■ **WORK INSTRUCTIONS**
Read through the material below and find each line that has the word "relevant"; copy it.

■ **RECORDS SHOWN**
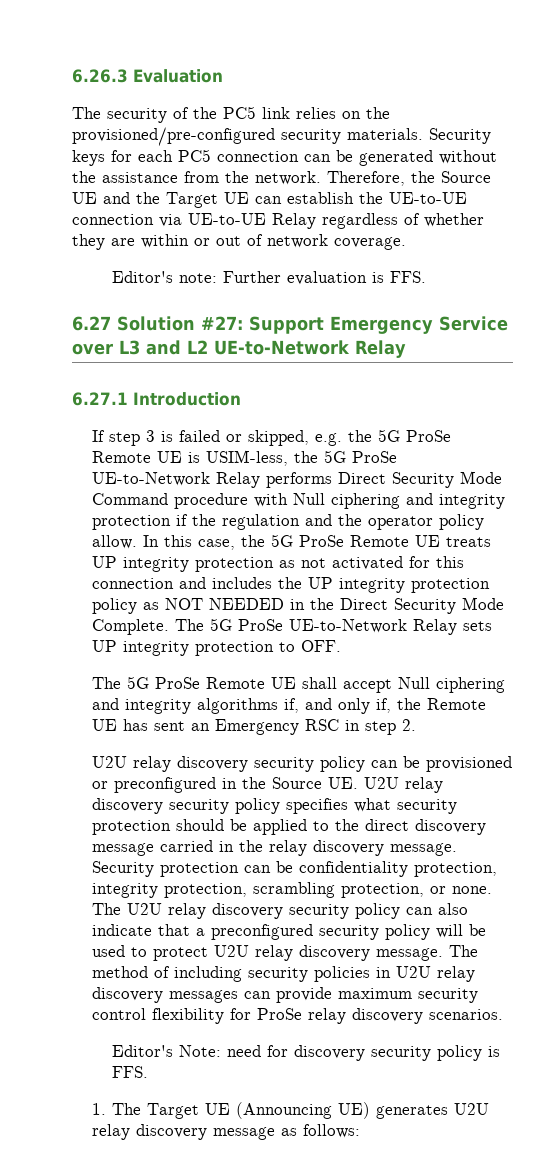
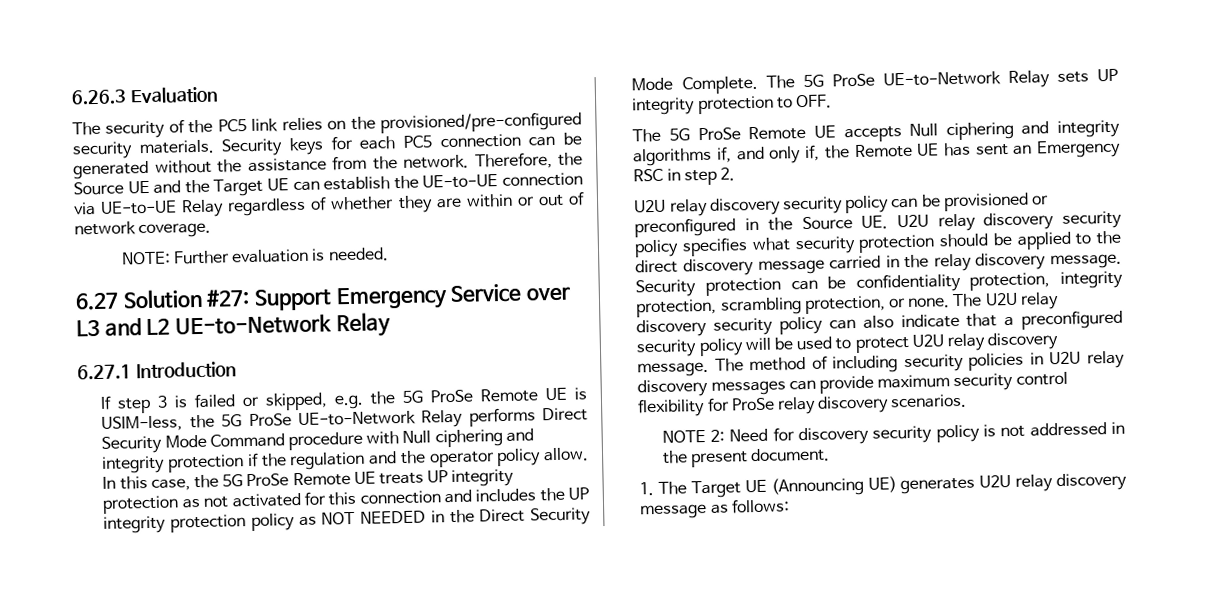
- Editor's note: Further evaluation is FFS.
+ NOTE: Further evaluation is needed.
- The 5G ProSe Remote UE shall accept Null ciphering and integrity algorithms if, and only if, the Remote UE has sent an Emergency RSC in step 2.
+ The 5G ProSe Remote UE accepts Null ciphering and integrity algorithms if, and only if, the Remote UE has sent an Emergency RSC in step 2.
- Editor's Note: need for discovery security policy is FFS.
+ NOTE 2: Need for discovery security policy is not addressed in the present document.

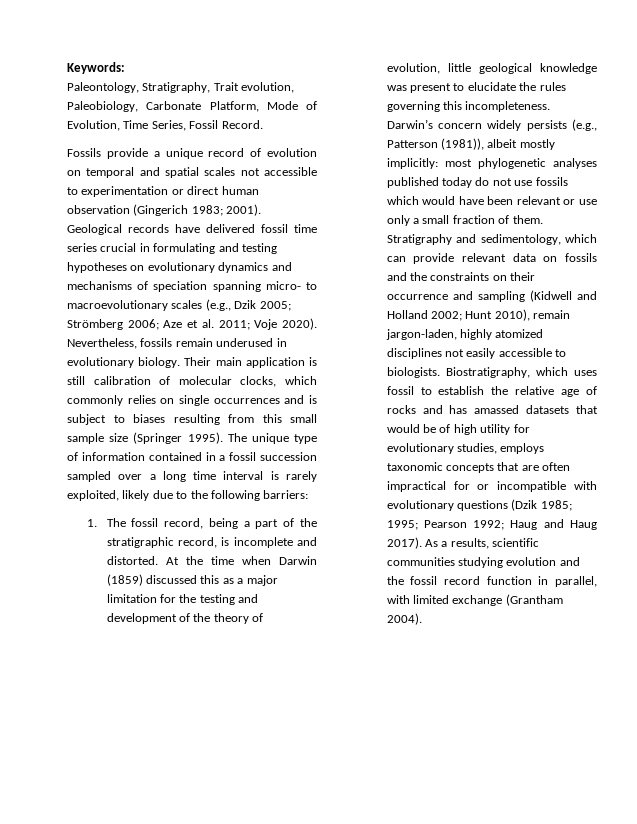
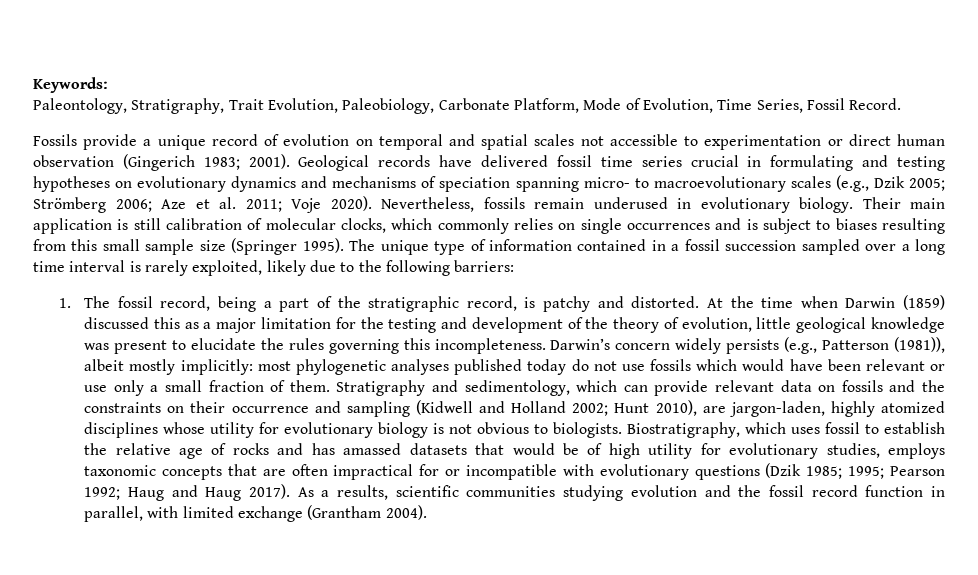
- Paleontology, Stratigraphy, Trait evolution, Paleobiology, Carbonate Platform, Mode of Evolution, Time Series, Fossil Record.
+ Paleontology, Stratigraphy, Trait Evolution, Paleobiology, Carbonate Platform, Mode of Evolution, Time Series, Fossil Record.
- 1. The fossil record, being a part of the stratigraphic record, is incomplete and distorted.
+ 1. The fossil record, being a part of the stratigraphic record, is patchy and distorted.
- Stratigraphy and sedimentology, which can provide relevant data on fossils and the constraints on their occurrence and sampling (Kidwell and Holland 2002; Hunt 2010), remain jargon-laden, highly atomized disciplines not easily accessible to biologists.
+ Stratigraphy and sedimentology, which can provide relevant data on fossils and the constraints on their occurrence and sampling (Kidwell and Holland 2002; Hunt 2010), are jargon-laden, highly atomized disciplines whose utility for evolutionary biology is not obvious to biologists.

--

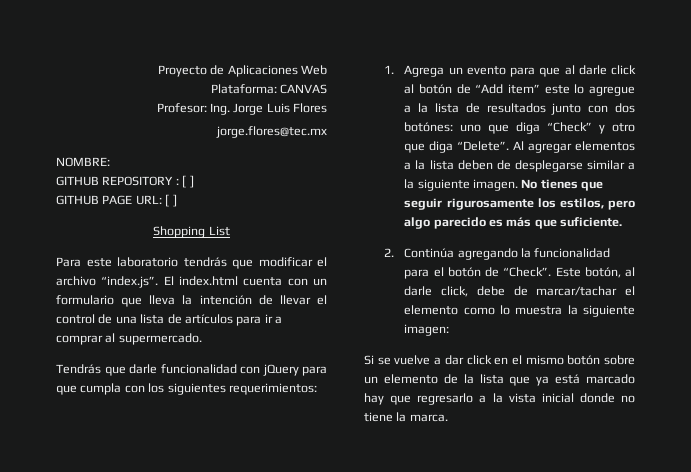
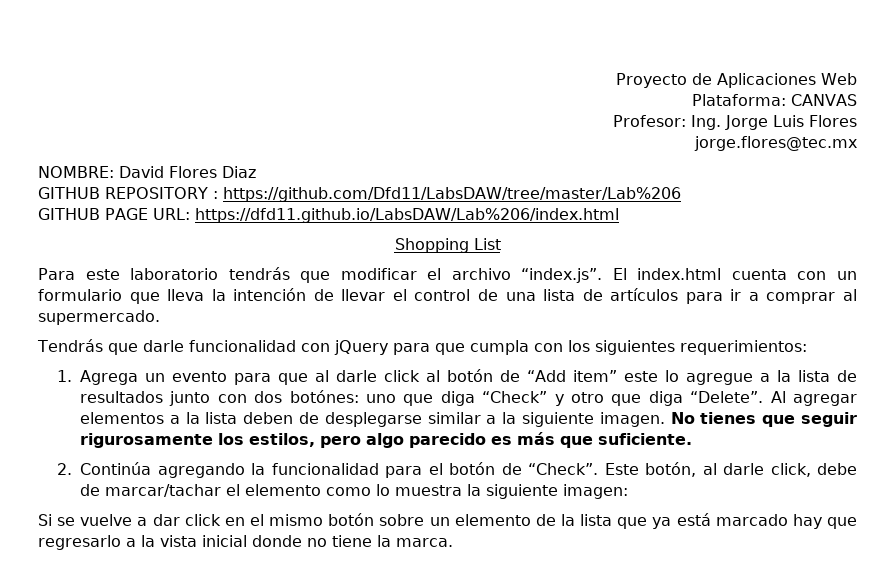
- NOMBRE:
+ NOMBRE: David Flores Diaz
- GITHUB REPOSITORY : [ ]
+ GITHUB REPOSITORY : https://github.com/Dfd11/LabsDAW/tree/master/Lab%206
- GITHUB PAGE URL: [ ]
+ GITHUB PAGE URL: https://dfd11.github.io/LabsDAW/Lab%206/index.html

---

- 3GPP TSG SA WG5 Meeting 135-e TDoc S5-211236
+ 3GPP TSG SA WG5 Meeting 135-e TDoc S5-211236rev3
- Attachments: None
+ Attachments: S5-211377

■ **TASK ANSWER**
- Stratigraphy and sedimentology, which can provide relevant data on fossils and the constraints on their occurrence and sampling (Kidwell and Holland 2002; Hunt 2010), remain jargon-laden, highly atomized disciplines not easily accessible to biologists.
+ Stratigraphy and sedimentology, which can provide relevant data on fossils and the constraints on their occurrence and sampling (Kidwell and Holland 2002; Hunt 2010), are jargon-laden, highly atomized disciplines whose utility for evolutionary biology is not obvious to biologists.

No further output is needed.